Transcriptome-wide association study

We performed a transcriptome-wide association study (TWAS) using S-PrediXcan62 for 22,291 genes with weights derived for 49 tissues from the Genotype-Tissue Expression GTEx project v863,64,65. TWAS leverage studies with expression and genotype data to discover and/or prioritise gene–trait associations from GWAS datasets. Gene-level predictive models of variation in expression are learned from these data and then applied to calculate gene expression profiles associated with the phenotype of interest. To quantify the overall gene-trait association we aggregated findings into a single metric66. The significance threshold was set to a 5% false discovery rate (FDR) using the Benjamini–Hochberg procedure.

Proteome-wide association studies

FUSION67 was used to perform proteome-wide association studies (PWAS) based on weights derived for the abundance of 1,464 proteins in the dorsolateral prefrontal cortex68 and 1,054 plasma proteins69,70. Weights for PWAS are calculated in the same manner as those from imputed TWAS in that the effect of SNPs on protein abundance are computed using multiple models and the “most predictive” selected for upstream analyses. GWAS summary statistics are transformed to z scores and protein abundance calculated as the linear sum of z score × PWAS weight for the independent SNPs at a given locus. We selected an FDR of 5% within each brain network measure to account for multiple testing whilst acknowledging the modest correlation between proteins.

Gene enrichment and pathway analysis

We conducted gene based tests for 19,253 genes and gene set enrichment analysis with MAGMA v1.08b71 using an annotation window of 35 kb upstream and 10 kb downstream of genes and adopting a 5% FDR for significance72. We excluded the major histocompatibility complex region from annotations (spanning from MOG to COL11A2; chr6:28,477,797–33,448,354) given its complex LD structure. Briefly, MAGMA averages p-values of SNPs located within a given annotation window of a gene (taking into account LD structure) and transforms this statistic to a z score. This is then used to test whether a particular gene set associates with the gene-level z score using linear regression.

Cell-type specificity

To examine specific cell types underlying our brain network measures we integrated single-cell transcriptomic data from the entire mouse nervous system73 alongside the results of our GWAS to perform gene-set enrichment tests using MAGMA v1.08b71 as described in detail elsewhere72. In short, any genes: (a) with non-unique names, (b) not expressed in any cell types, (c) that do not code for a protein, and (d) that had no expert-curated 1:1 orthologs between mice and humans, were filtered out. Gene expression was then scaled to 1 million unique molecular identifiers for each cell type. Following this the same procedures outlined above to calculate gene-set enrichment were used. In these analyses we adjusted for gene size, gene density, the mean sample size for tested SNPs per gene, the inverse of the minor allele counts per gene and the log of these metrics. An FDR of 5% was selected to account for the testing of multiple cell types within each brain network measure.

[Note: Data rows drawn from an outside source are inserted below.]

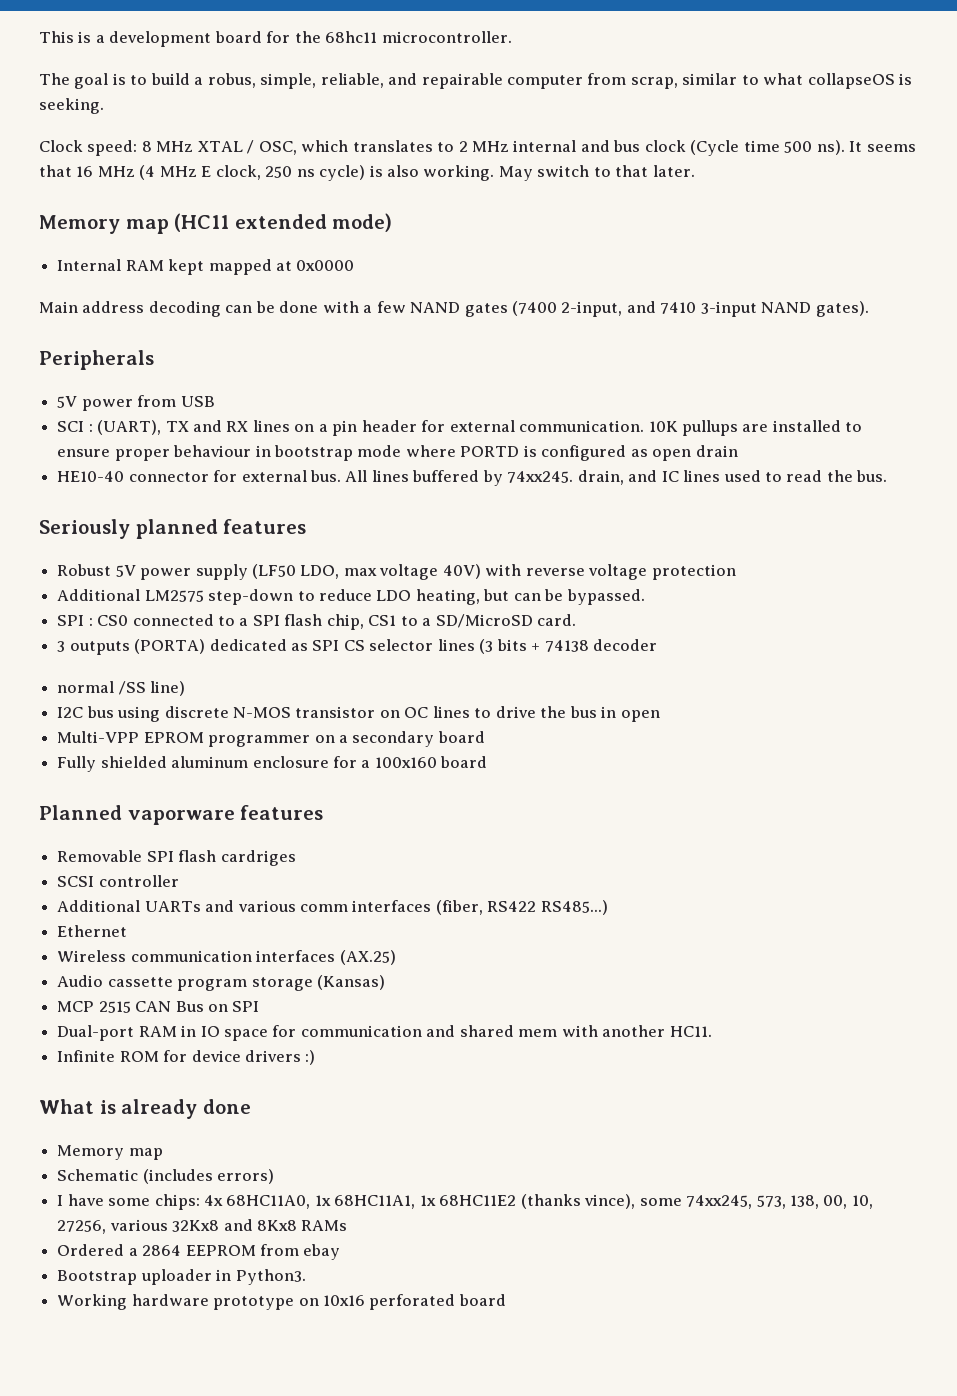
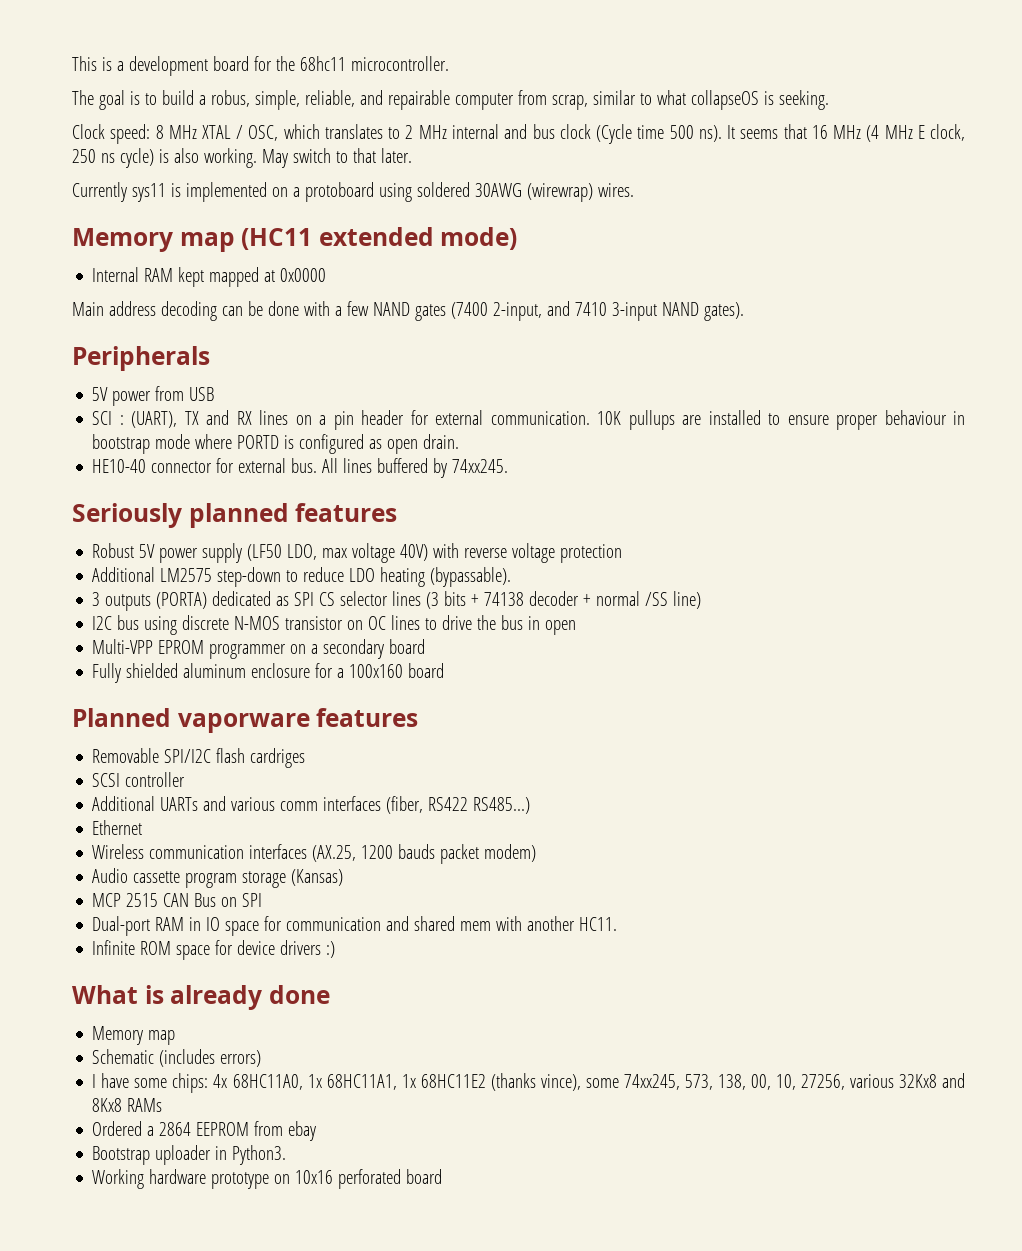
(695, 171) none -> [72,182,634,202] // Currently sys11 is implemented on a protoboard using soldered 30AWG (wirewrap) wires.
[695,445,738,457] drain -> [423,434,460,449] drain.
[577,470,888,485] drain, and IC lines used to read the bus. -> (509, 466) none
[415,589,645,605] [57,614,577,630] heating, but can be bypassed. // SPI : CS0 connected to a SPI flash chip, CS1 to a SD/MicroSD card. -> [380,567,512,587] heating (bypassable).
(658, 645) // -> [583,593,592,606] +
[146,851,174,862] SPI -> [164,749,212,763] SPI/I2C
[339,950,396,965] (AX.25) -> [312,844,537,864] (AX.25, 1200 bauds packet modem)
(159, 1056) none -> [176,945,211,960] space

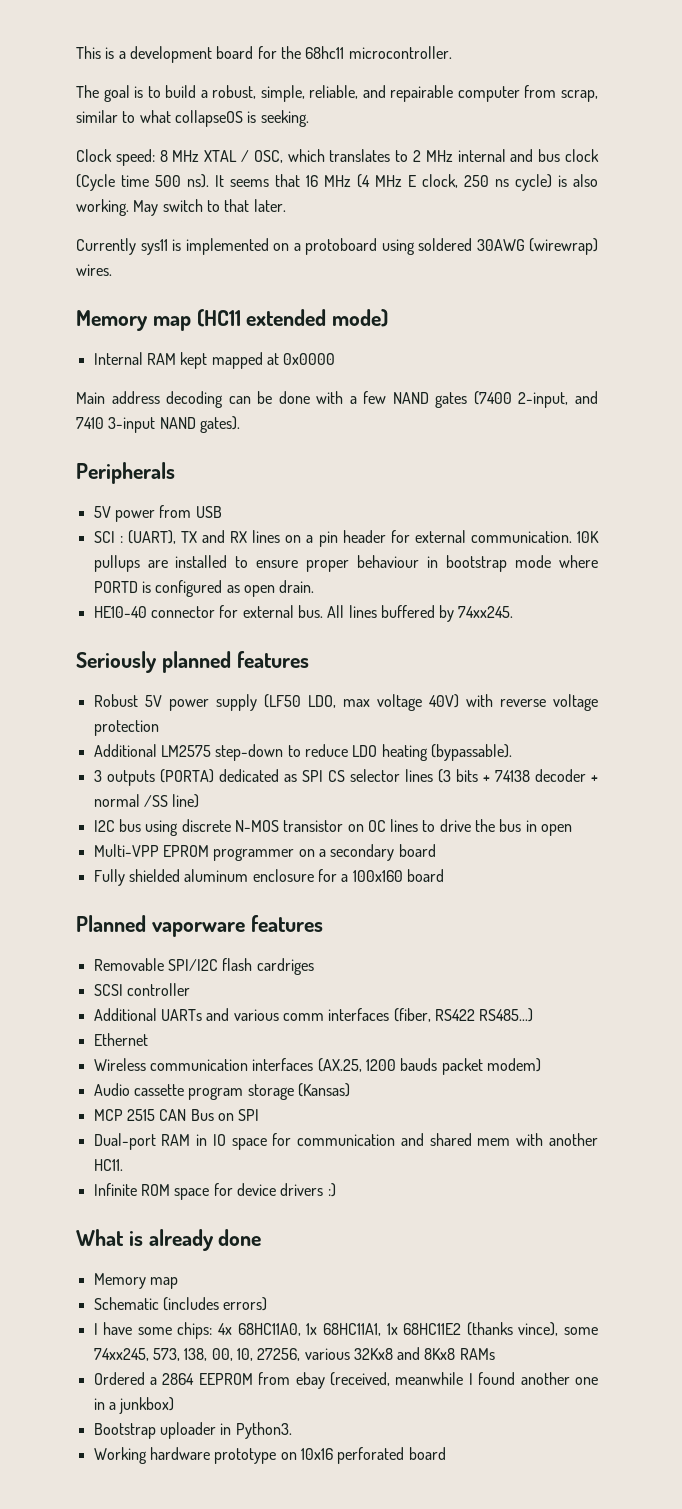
[210,90,250,107] robus, -> [212,85,257,99] robust,
(317, 1131) none -> [330,1372,598,1386] [93,1397,175,1414] (received, meanwhile I found another one in a junkbox)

Genetic correlation with other traits

Genetic correlations were performed using pre-calculated weights derived for European ancestry individuals (based on the 1000 Genomes, Phase 3 release) in LDSC74. We downloaded GWAS summary statistics for 58 neurological, cardiovascular and psychiatric conditions, plus related quantitative traits. We also performed genetic correlation analyses with summary results from an earlier rs-fMRI GWAS of 201 node amplitude/pairwise functional connectivity node pairs12 to examine the magnitude of genetic sharing between our network measures and these lower level, constitute parts. Further to this we carried out correlation analyses with other MRI derived measures including volume of various anatomical structures within the brain and thickness/area size of different cortical regions, as well as brain activity recorded by electroencephalogram.

To account for multiple testing across each of these sets of analysis for each brain network measure we adopted an FDR of 5%. For a full list of traits and resources investigated please see Supplementary Table 13.